Respiratory motion remains a problem in free-breathing abdominal MRI, introducing artefacts in the reconstructed images. Self-gating techniques have been proposed to estimate respiratory motion and reconstruct data acquired within a respiratory gating window. Most of these techniques estimate simple 1D respiratory motion from the repeatedly acquired k-space centre [1]. However, respiratory motion is only approximately periodic, so the use of such simple signals for self-gating may only partially correct for respiratory motion. In this work we propose a novel method based on manifold alignment (MA) which permits richer data to be used to identify k-space data acquired at similar respiratory positions. This enables reconstruction of motion-free abdominal images throughout the respiratory cycle to better capture respiratory intra- and inter-cycle variations.

The intuition behind our technique is that respiratory motion correspondences can be established in a reduced-dimensional space (or manifold space (MS)) [2] of the acquired k-space data using MA [3]. This is achieved by dividing the data into groups. Each group contains data that is directly comparable, but acquired at different respiratory positions. A common MS is formed in which data from different groups that were acquired at similar respiratory positions are close together. This alignment of the groups is performed using our recently proposed MA scheme [3], which is based on locally linear embeddings (LLE), and involves no inter-group comparisons of data.

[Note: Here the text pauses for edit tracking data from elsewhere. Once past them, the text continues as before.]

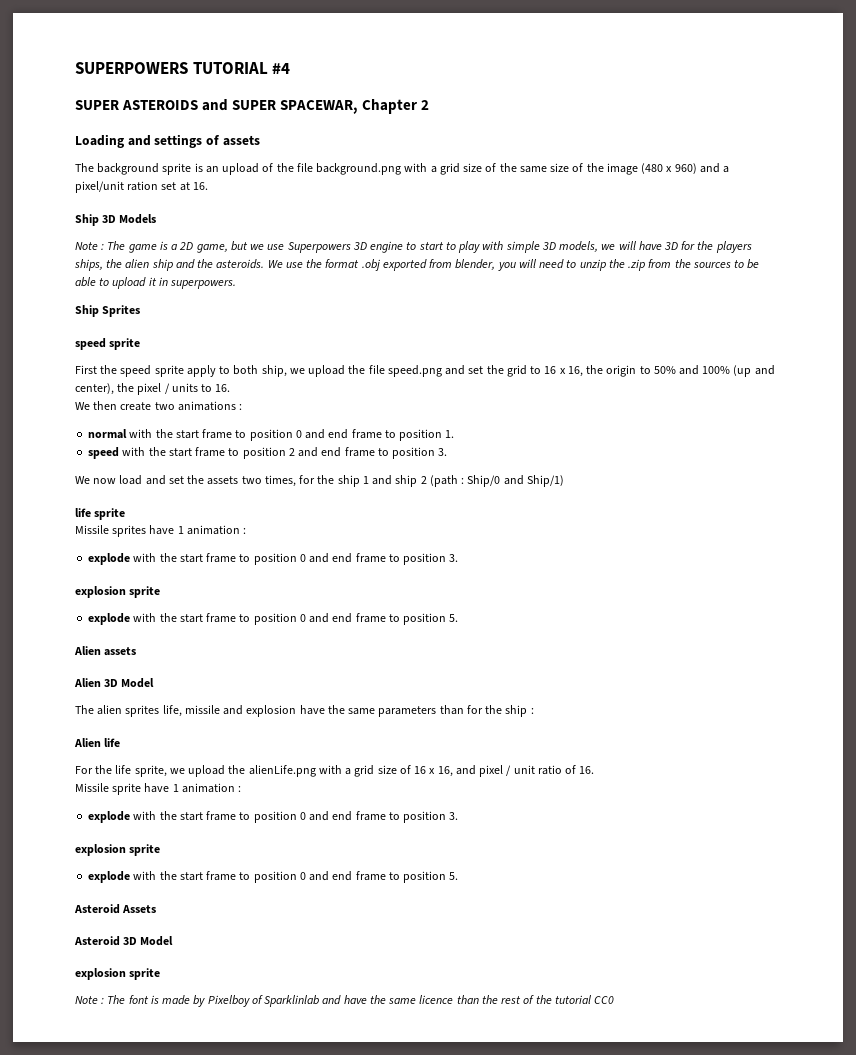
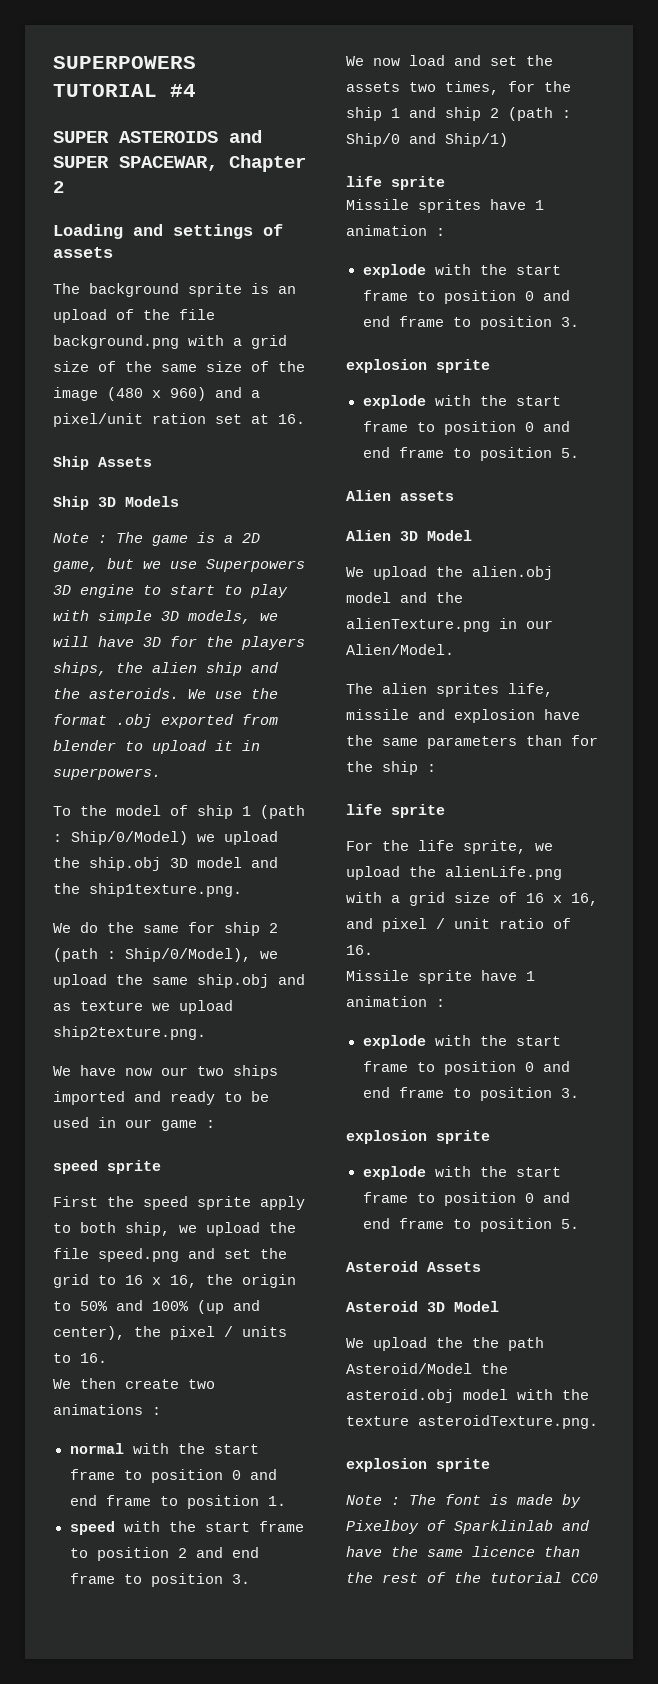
+ Ship Assets
- We use the format .obj exported from blender, you will need to unzip the .zip from the sources to be able to upload it in superpowers.
+ We use the format .obj exported from blender to upload it in superpowers.
- Ship Sprites
+ To the model of ship 1 (path : Ship/0/Model) we upload the ship.obj 3D model and the ship1texture.png.
+ We do the same for ship 2 (path : Ship/0/Model), we upload the same ship.obj and as texture we upload ship2texture.png.
+ We have now our two ships imported and ready to be used in our game :
+ We upload the alien.obj model and the alienTexture.png in our Alien/Model.
  The alien sprites life, missile and explosion have the same parameters than for the ship :
- Alien life
+ life sprite
+ We upload the the path Asteroid/Model the asteroid.obj model with the texture asteroidTexture.png.

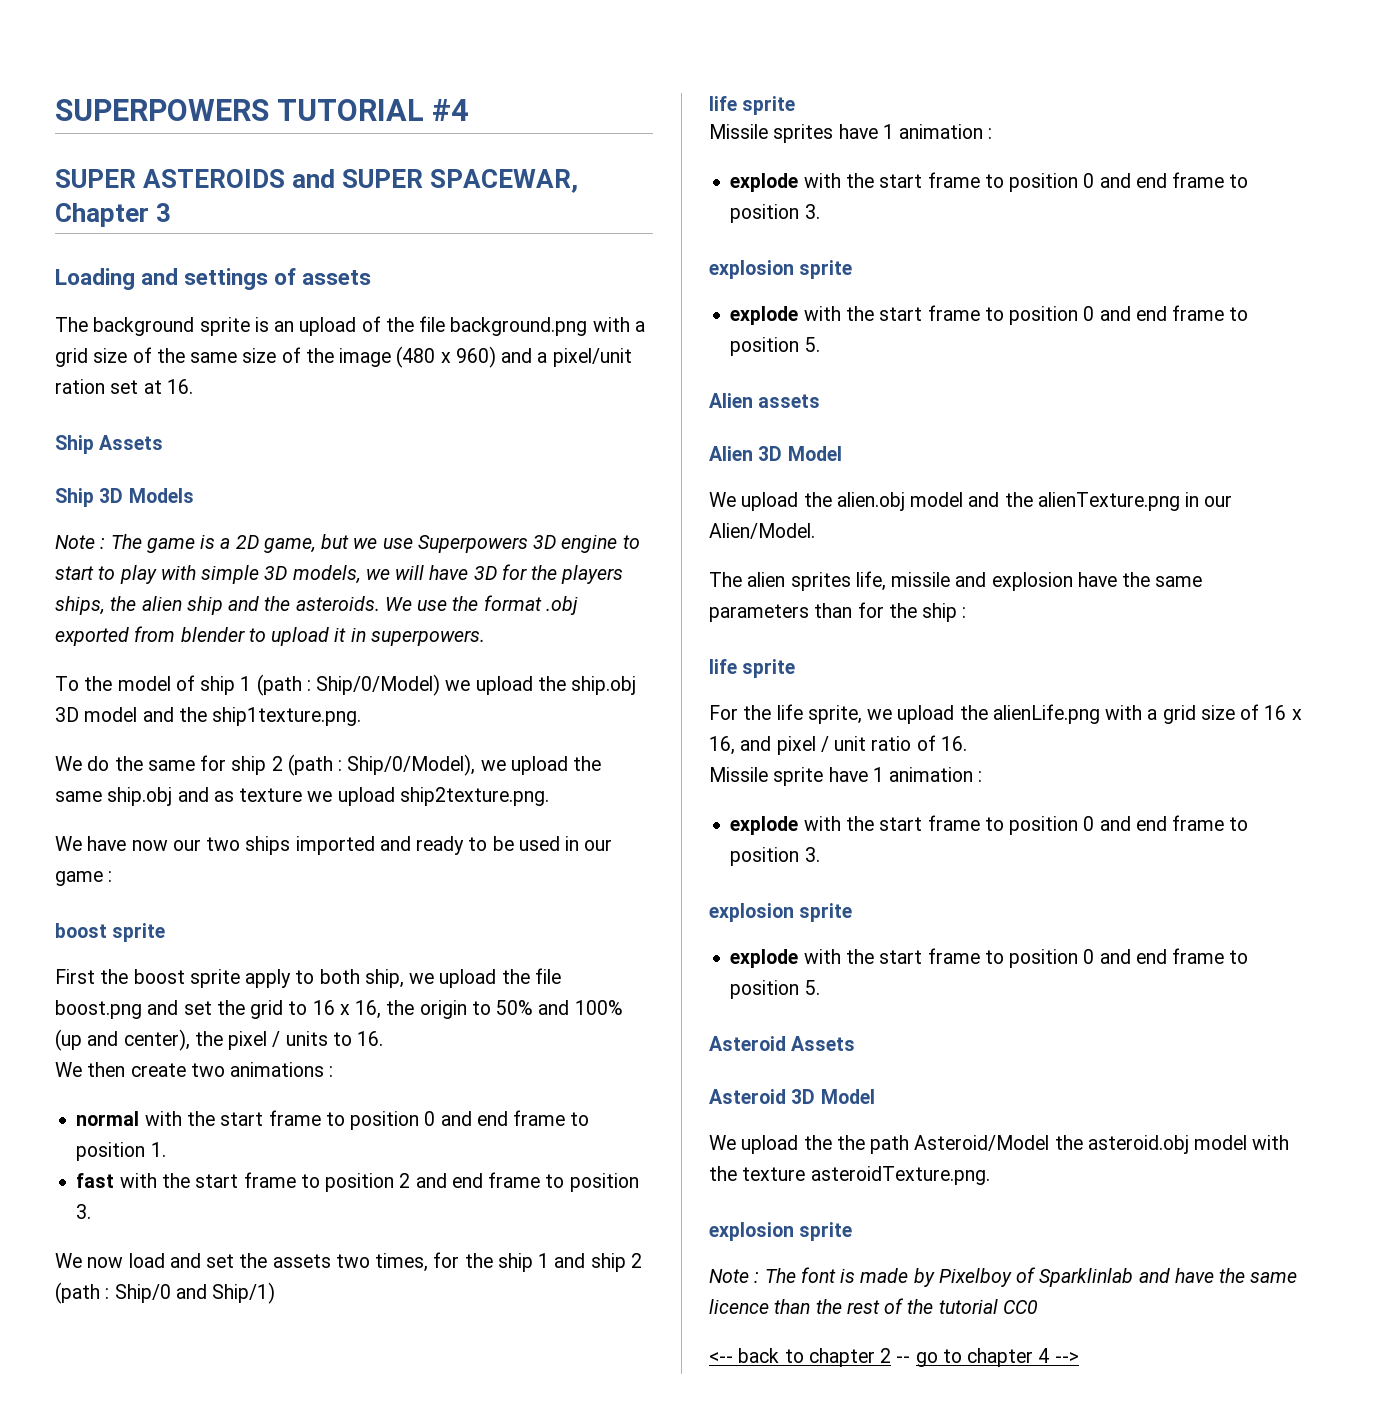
- SUPER ASTEROIDS and SUPER SPACEWAR, Chapter 2
+ SUPER ASTEROIDS and SUPER SPACEWAR, Chapter 3
  We have now our two ships imported and ready to be used in our game :
- speed sprite
+ boost sprite
- First the speed sprite apply to both ship, we upload the file speed.png and set the grid to 16 x 16, the origin to 50% and 100% (up and center), the pixel / units to 16.
+ First the boost sprite apply to both ship, we upload the file boost.png and set the grid to 16 x 16, the origin to 50% and 100% (up and center), the pixel / units to 16.
- speed with the start frame to position 2 and end frame to position 3.
+ fast with the start frame to position 2 and end frame to position 3.
+ <-- back to chapter 2 -- go to chapter 4 -->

An overview of the proposed technique is shown in Fig. 1. Acquisition is performed using a golden-angle radial trajectory. All k-space radial profiles are evenly divided into $$$L$$$ groups according to their profile angles (Fig. 1, left), where each group contains $$$N$$$ profiles ($$$N>L$$$). For forming the MS only, each profile is Gaussian-weighted ($$$\sigma_1$$$) based on its distance to the centre of the profile. The MA scheme is used to embed all $$$L$$$ profile datasets into the common MS in which data acquired at similar respiratory positions are close together (Fig 1, middle), by minimising a joint cost function [3]:

$$argmin_{\space Y_1...Y_L}(\sum_{l=1}^{L}\phi_{l}(Y_{l})+\mu\sum_{n=1,m=1,m\neq n}^L\sum_{i,j}^{N}U_{ij}^{(nm)}\parallel y_{i}^{(n)}-y_{j}^{(m)}\parallel ^2) $$

where $$$\phi_{l} $$$ is the LLE cost function [4], $$$y^{(n)}_i$$$ represents the MS coordinates of profile $$$i$$$ in group $$$n$$$, $$$Y_l$$$ is a matrix containing the $$$y$$$ for group $$$l$$$, $$$U^{(nm)} $$$ is an inter-group similarity kernel [3], and $$$\mu$$$ is a weighting parameter that balances the intra-group/inter-group terms.

Image reconstruction (at as many respiratory positions as k-space profiles acquired) is performed by selecting the $$$P$$$ highest weighted profiles from each of the $$$L$$$ groups, followed by non-uniform inverse FFT. The weight is a product of two terms: Gaussian-weighted profile distances in MS ($$$\sigma_2$$$) and time ($$$\sigma_3$$$) respectively.

Our method was evaluated on simulated and in-vivo datasets. For the simulated dataset, 100 2D sagittal dynamic liver images were acquired. A smooth synthetic dynamic sequence of 10000 images was simulated from this acquisition using B-spline interpolation. One k-space radial profile per image was simulated to mimic a realistic acquisition process. Parameter settings for reconstruction are reported in the caption of Fig. 2.

A 2D radial golden-angle acquisition was performed under free-breathing for ~45s on a healthy subject, resulting in 15000 k-space profiles. Data was acquired on a Philips 1.5T scanner using a 28 channel-coil (b-SSFP, 2x2x8mm resolution, flip angle 70$$$^o$$$, TR/TE=3.08/1.54).

A virtual navigator (VN) was used to measure the superior-inferior translation of the liver-lung boundary on the simulations. When visualising the MS, each profile was colour-coded using the VN value. The resulting MS (Fig. 2) shows that profiles with similar VN values (colours) are embedded close to each other. The VN values for the ground-truth (red) and reconstructed images (blue) of the entire simulated sequence are shown in Fig. 3 (Pearson’s r=0.9504).

In-vivo data was reconstructed with the proposed method. Example reconstructions at 4 different respiratory positions are shown in Fig. 4. A k-space centre self-gating reconstruction was also performed for comparison purposes at mid-inhale (Fig. 5). Less blurring can be observed with the proposed method, especially at small structures.

We have presented a novel technique based on MA, which enables reconstruction of motion-free abdominal images throughout the respiratory cycle. The method allows reconstruction of images at as many respiratory positions as k-space profiles acquired and also provides information for retrospective motion correction. The proposed MA-based scheme enables much richer profile data to be used for self-gating, resulting in less blurring when compared to the central k-space gating method.